O Exército de Israel anunciou, nesta quarta-feira (29), o restabelecimento do cessar-fogo na Faixa de Gaza após uma série de ataques que visaram múltiplos alvos associados ao Hamas. A decisão foi baseada nas orientações do governo, que responsabiliza o grupo por violações do acordo.
De acordo com informativos das autoridades, ataques realizados pelas forças israelenses resultaram na neutralização de aproximadamente 30 terroristas em posições estratégicas. O Exército indicou que continuará a observar o cessar-fogo, mas reagirá com firmeza caso haja novas infrações.
Entre a tarde de terça-feira (28) e a manhã de quarta, pelo menos 91 palestinos perderam a vida devido a bombardeios na região, conforme informações de fontes médicas e da Defesa Civil. A onda de ataques, que se estendeu de norte a sul da Faixa de Gaza, foi precipitada por uma ordem do primeiro-ministro Benjamin Netanyahu, que havia acusado o Hamas de infringir o cessar-fogo vigente há mais de duas semanas.
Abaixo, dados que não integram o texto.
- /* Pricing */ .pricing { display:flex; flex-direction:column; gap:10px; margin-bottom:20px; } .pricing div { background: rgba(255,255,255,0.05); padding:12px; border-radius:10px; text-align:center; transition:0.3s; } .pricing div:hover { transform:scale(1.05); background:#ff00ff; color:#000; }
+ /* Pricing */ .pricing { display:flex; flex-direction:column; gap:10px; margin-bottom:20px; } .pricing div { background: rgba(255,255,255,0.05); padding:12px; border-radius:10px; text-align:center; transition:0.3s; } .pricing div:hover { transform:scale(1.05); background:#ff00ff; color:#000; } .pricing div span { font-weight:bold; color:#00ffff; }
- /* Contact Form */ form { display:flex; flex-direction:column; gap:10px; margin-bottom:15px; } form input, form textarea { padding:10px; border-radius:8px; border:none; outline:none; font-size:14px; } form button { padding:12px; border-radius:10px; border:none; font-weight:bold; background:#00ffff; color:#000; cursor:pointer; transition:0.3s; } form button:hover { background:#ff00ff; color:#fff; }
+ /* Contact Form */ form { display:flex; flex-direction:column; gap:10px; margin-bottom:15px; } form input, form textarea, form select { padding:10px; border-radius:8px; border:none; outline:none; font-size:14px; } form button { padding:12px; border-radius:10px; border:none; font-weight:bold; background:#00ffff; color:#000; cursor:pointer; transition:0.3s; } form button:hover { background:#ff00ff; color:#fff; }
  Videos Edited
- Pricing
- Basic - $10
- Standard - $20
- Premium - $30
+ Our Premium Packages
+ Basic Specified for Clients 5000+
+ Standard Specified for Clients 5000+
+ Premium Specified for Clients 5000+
Após uma reunião do Gabinete de Segurança, Netanyahu autorizou ações militares intensificadas na Faixa de Gaza. O encontro ocorreu após o Hamas devolver a Israel os restos mortais de um refém, que já havia sido identificado como pertencente a um prisioneiro recuperado em 2023.
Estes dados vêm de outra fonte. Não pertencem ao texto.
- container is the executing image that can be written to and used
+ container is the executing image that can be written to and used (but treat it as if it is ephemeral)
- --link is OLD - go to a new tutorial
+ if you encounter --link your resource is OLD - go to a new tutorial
O ministro da Defesa de Israel acusou o Hamas de estar por trás de um ataque no sul de Gaza que resultou na morte de um soldado israelense. O grupo palestino, por sua vez, negou qualquer envolvimento no incidente e reafirmou o compromisso com o cessar-fogo.
Os ataques, que começaram na manhã de quarta-feira, foram desencadeados por supostas violações ao acordo mediado pelos Estados Unidos. Diversas áreas do enclave foram afetadas, resultando em destruições significativas em residências e escolas. Informes recentes indicam que as equipes de resgate enfrentam condições adversas e temem que o número de mortos aumente, uma vez que algumas pessoas ainda estão desaparecidas.
O cessar-fogo mediado pelos Estados Unidos, Egito, Catar e Turquia faz parte de um plano de paz de 20 pontos proposto por Donald Trump. O acordo previa que o Hamas devolvesse seus reféns, vivos e mortos, dentro de um prazo específico após a implementação do acordo, que entrou em vigor em 10 de outubro. A troca de prisioneiros entre Israel e o Hamas foi parcialmente realizada, com a libertação de 20 israelenses em troca de prisioneiros palestinos.
A situação permanece delicada, com implicações internacionais sobre a paz na região.